Evidence Rating Level: 1 (Excellent)
Regional anesthesia techniques are commonly used for breast surgery. The erector spinae plane block is a newer technique for delivering regional anesthesia to patients undergoing breast surgery. It has proven to reduce pain severity and opioid consumptions. However, there is a lack of data with regards to the quality of recovery in patients following this procedure. Therefore, this randomized control trial aimed to evaluate the quality of recovery in patients undergoing breast surgery receiving the procedure. It analyzed data from 65 patients who were randomized into either the control group (n=22), the sham block group (n=21) or the erector spinae plane (ESP) group (n=22). All patients were anesthetized in the same manner. Patients in the ESP group received a block at the level of T2 using 0.375% solution of ropivacaine at 0.4 mL/kg. Patients in the sham group were injected with 0.4 mL/kg of normal saline. The control group did not receive any further intervention beyond the general anesthesia. The primary outcome measured was the assessment of the patient’s improvement with quality of recovery (QoR)-40 a day after surgery.

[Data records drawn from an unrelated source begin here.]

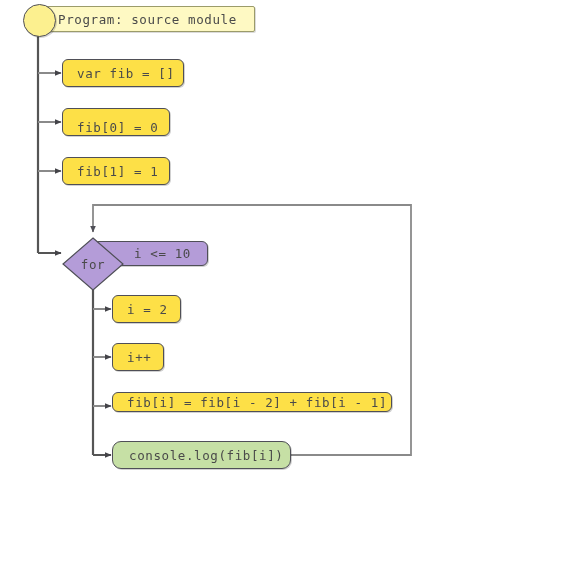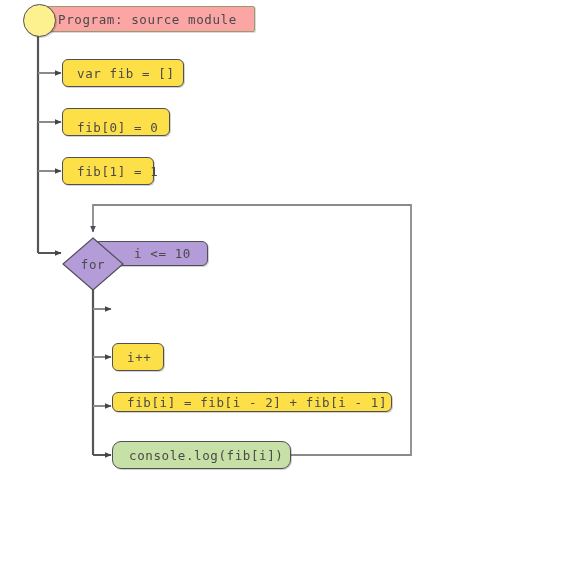"Program: source module" .label-box { background: #fca5a5 -> #fef9c3 }
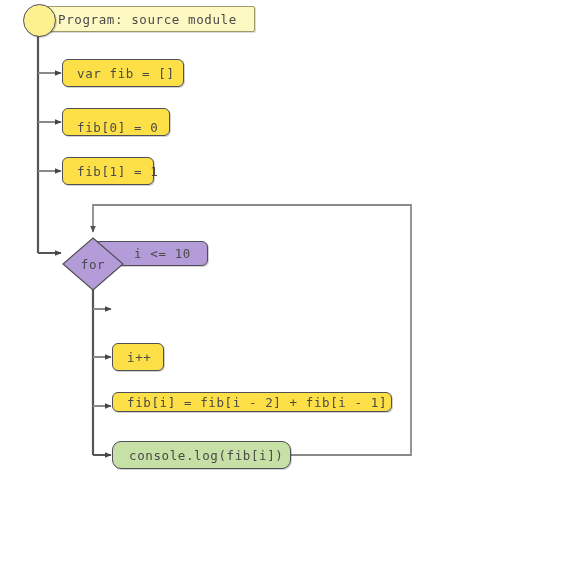"fib[1] = 1" div.node { width: 92px -> 108px }
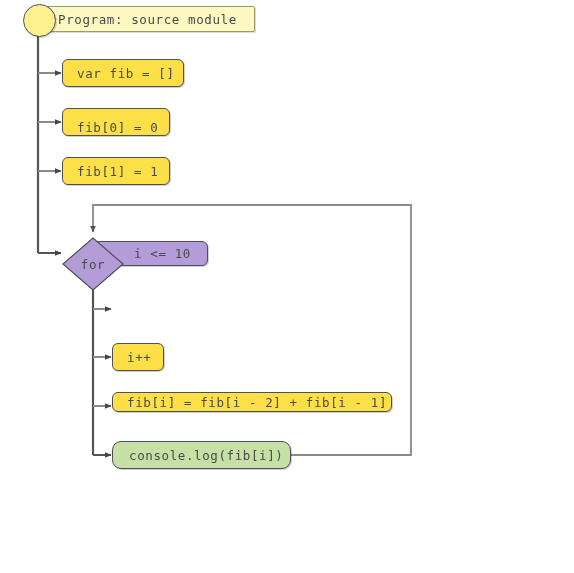"i = 2" div.node { html: none -> <div> <span>i = 2</span> </div> }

The study found that patients in the ESP group had improved QoR-40 compared to the control group (mean [interquartile range], 186 [177–193] vs. 175 [165–183]). The secondary outcomes measured were postoperative pain evaluation on the visual analog scale, 24-hour opioid consumption, time to the first opioid demand, and global satisfaction with preoperative treatment. It was found that acute postoperative pain severity was higher in the control group compared to the ESP group at postoperative hour 2 (p=0.012) and 4 (p<0.01). The study also found that postoperative oxycodone consumption was significantly higher in the control group compared to the ESP group. Patient satisfaction was also found to be higher in the ESP group compared to the control group. Finally, it was found that patients in the ESP group required their first dose of opioids significantly later compared to participants in the control group (3.65 [1.18–8.93] vs. 0.98 [0.61–2.81] hour; p = 0.014). Overall, the study concluded that The ESP block is superior to the control in terms of quality of recovery in patients undergoing breast surgery. However, additional randomized control trials with larger sample sizes are needed to further validate the results of this study.